Alastor's face lit up, his eyes brightening like two dying flashlights that had just been given new batteries. His habitual smile stretched into a genuine, warm one. "Don't they just! You don't see many like these in Hell! It's probably from '33, '34 at the latest—they were all over the place on Earth by then, but they hardly had a chance to hit the market here in Hell before they fell out of favor, more's the pity—occasionally you'll find imports from other rings, but look here—" he slid the radio's swaddling down a bit to expose the elaborate apple-shaped symbol on the tips of all three of its knobs, "—this darling was made right here in Pride, you never see that! Believe you me, somebody's been guarding this baby jealously for over eighty years."
He bundled the radio back up, pausing use the blanket to polish a fleck of dirt off the radio's wooden facade. "I hope I meet whoever took such good care of you. I'd love to thank them."
Vaggie pressed her lips together, reminding herself that the dearth of radios in Hell was Alastor's own fault. He didn't have to mutilate half the city and upturn the local political landscape. But at the same time, she tried to remember where the wood cleaner and polish were stashed.
###
Vaggie and Angel chewed their breakfast slowly, suspiciously side-eyeing the new guest at the table.
Alastor's freshly-cleaned radio sat innocently on a placemat, as if it too had come here for breakfast. An empty coffee mug sat in front of it.
Vaggie and Angel exchanged a glance.
"Think my brother used'ta have one like that in New York," Angel said. "He was real proud of the thing. Wouldn't let nobody touch it."
"Couldn't have. This one was made in Pride," Vaggie said.
"Eh." Angel shrugged.
"You've never mentioned you have a brother."
"He ain't worth mentioning." Angel propped his chin in a hand. "You know, when I first died, I thought it was funny nobody had radios. Never really asked about it, though. I just thought Hell's state-of-the-art was twenty-something years behind, you know? Then jukeboxes and TV took off and I never thought about it. Figured radio must've died off topside."
"No, there was still radio up there when I died." She could probably still rattle off the numbers of every station she'd cycled through in high school—92.5, 93.3, 94.1, 104.9, 107.1 107.5, 107.9... "But by the time I died, I pretty much only listened to music on my phone. I guess I thought radio died, too." Although she should have made the connection sooner. Unlike Angel, she'd at least heard of the Radio Demon.
She supposed it just hadn't occurred to her that one person could so violently shift the course of mass media history. Technology like that seemed like it ought to be something inevitable—the same industries would rise and fall at the same time no matter what and no matter who was facilitating the rising and falling. The brand names and celebrated inventors might change—if not Edison, then Tesla; if not Gates, then Jobs—but the tech itself was inevitable. To imagine that one man could kill an entire industry.

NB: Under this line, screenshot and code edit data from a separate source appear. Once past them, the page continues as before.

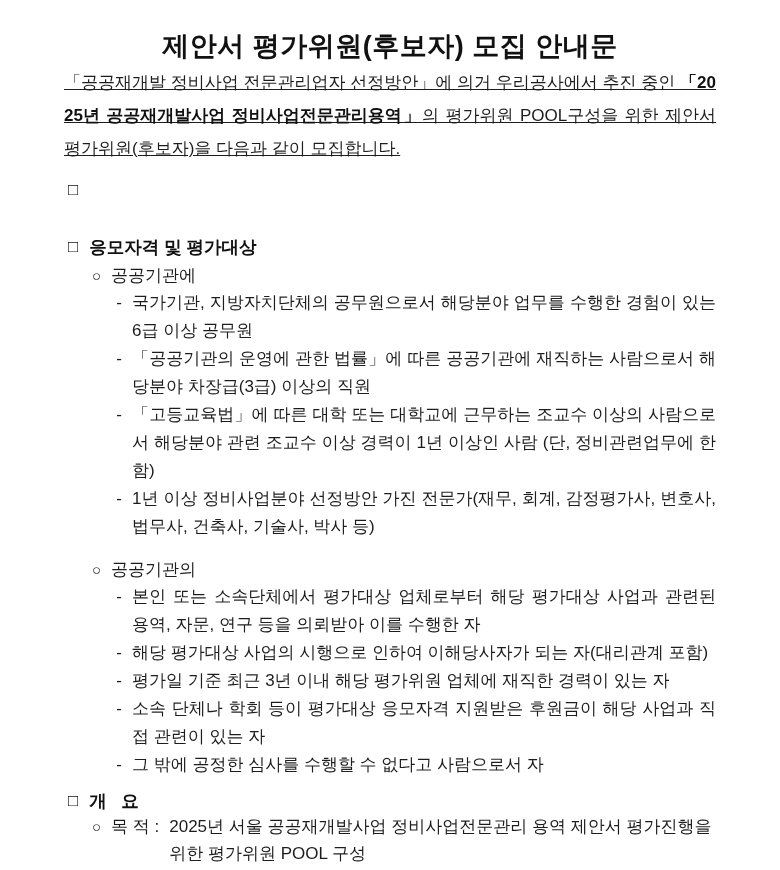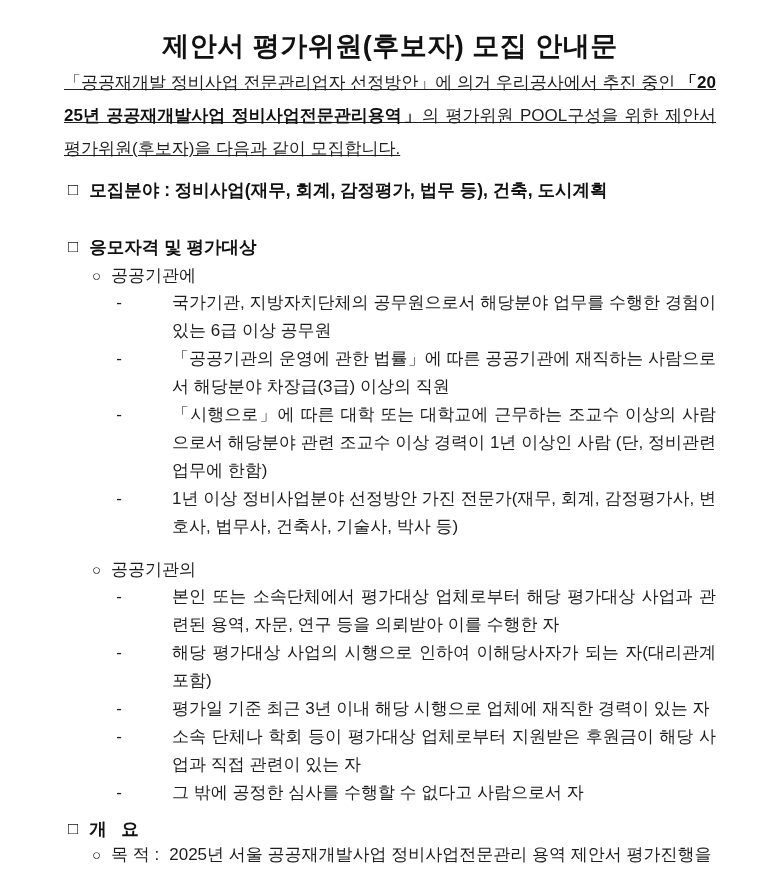"모집분야 : 정비사업(재무, 회계, 감정평가," span { html: <span>모집분야 : 정비사업(재무, 회계, 감정평가, 법무 등), 건축, 도시계획</span> -> none }
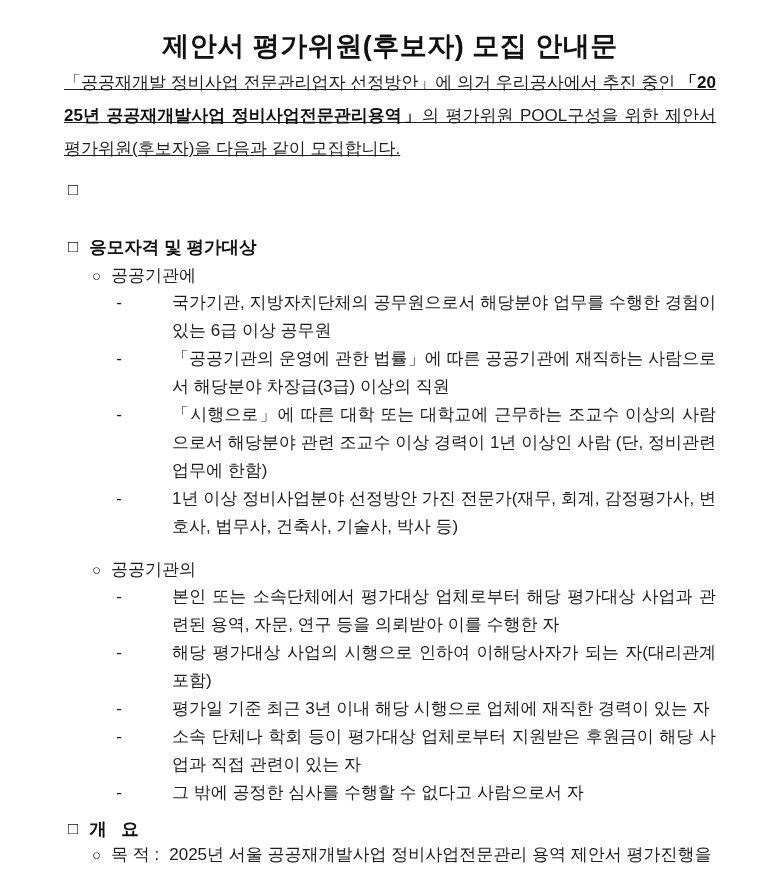"국가기관, 지방자치단체의 공무원으로서 해당분야 업무를" .dash-item .txt { margin-left: 40px -> none }
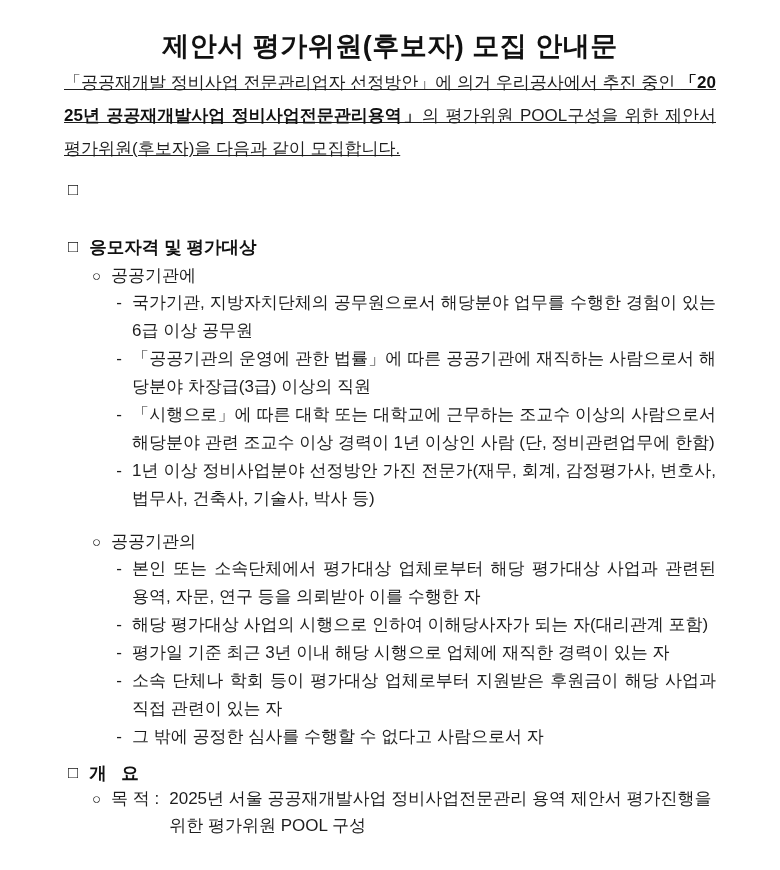"「시행으로」에 따른 대학 또는 대학교에" span.txt { text: 시행으로 -> 고등교육법 }
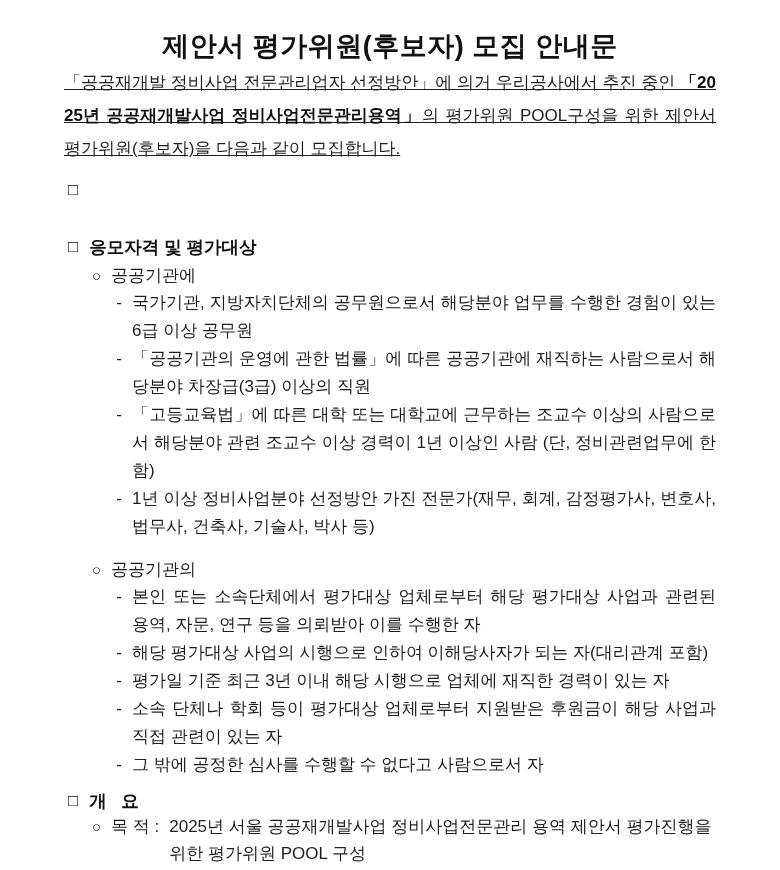"평가일 기준 최근 3년 이내" span.txt { text: 시행으로 -> 평가위원 }
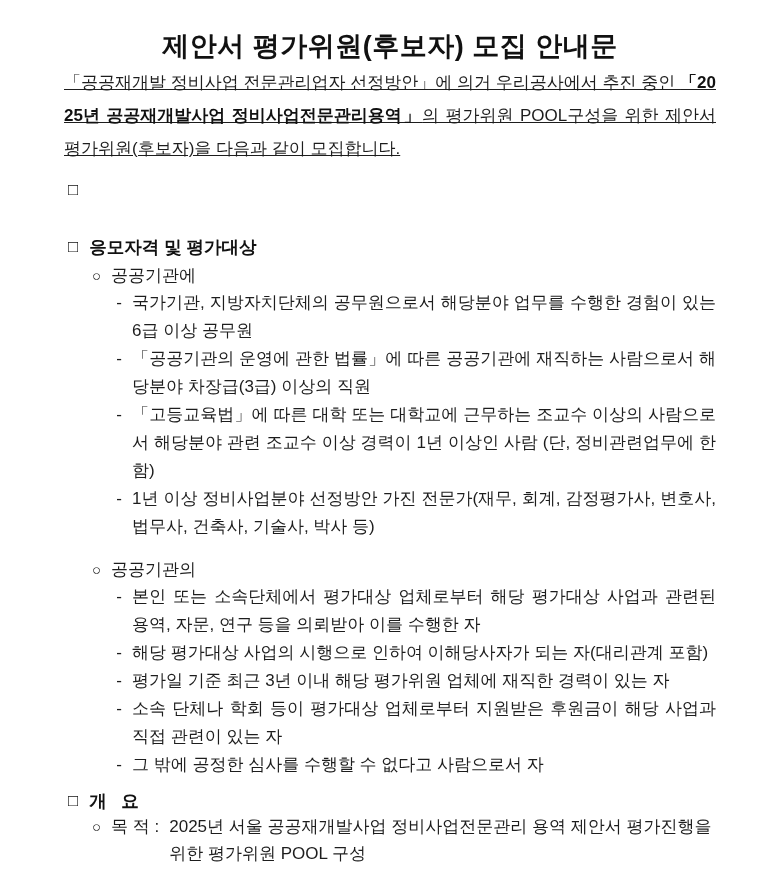"소속 단체나 학회 등이 평가대상" span.txt { text: 업체로부터 -> 응모자격 }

To imagine that he killed his own industry.
"Eh." Angel plopped his chin in two hands and poked at his plate with his fork. "You realize he's gonna use it to spy on us all now."
The radio turned itself on with a click and a hiss. Alastor's voice clearly said, "So paranoid! You really ought to work on that."
"Yeah, when you work on your eavesdroppin' problem."
"When Hell freezes over." The radio turned itself off.
Angel rolled his eyes and stood up. "If he starts a radio orphanage, I say we give 'em one room and keep them all locked up."
It wasn't a bad idea. She'd have to run it by Charlie.
She found she was still staring at the radio long after Angel had left. Alastor had cleaned it up nicely. It didn't smell anymore, and the wood's old luster had been returned. But there were several deep gouges in the wood that couldn't be polished away, and the speaker fabric was stained.
After a moment, she reached over to switch it on. She turned its dial through the static, searching to see whether any stations were still broadcasting in Hell.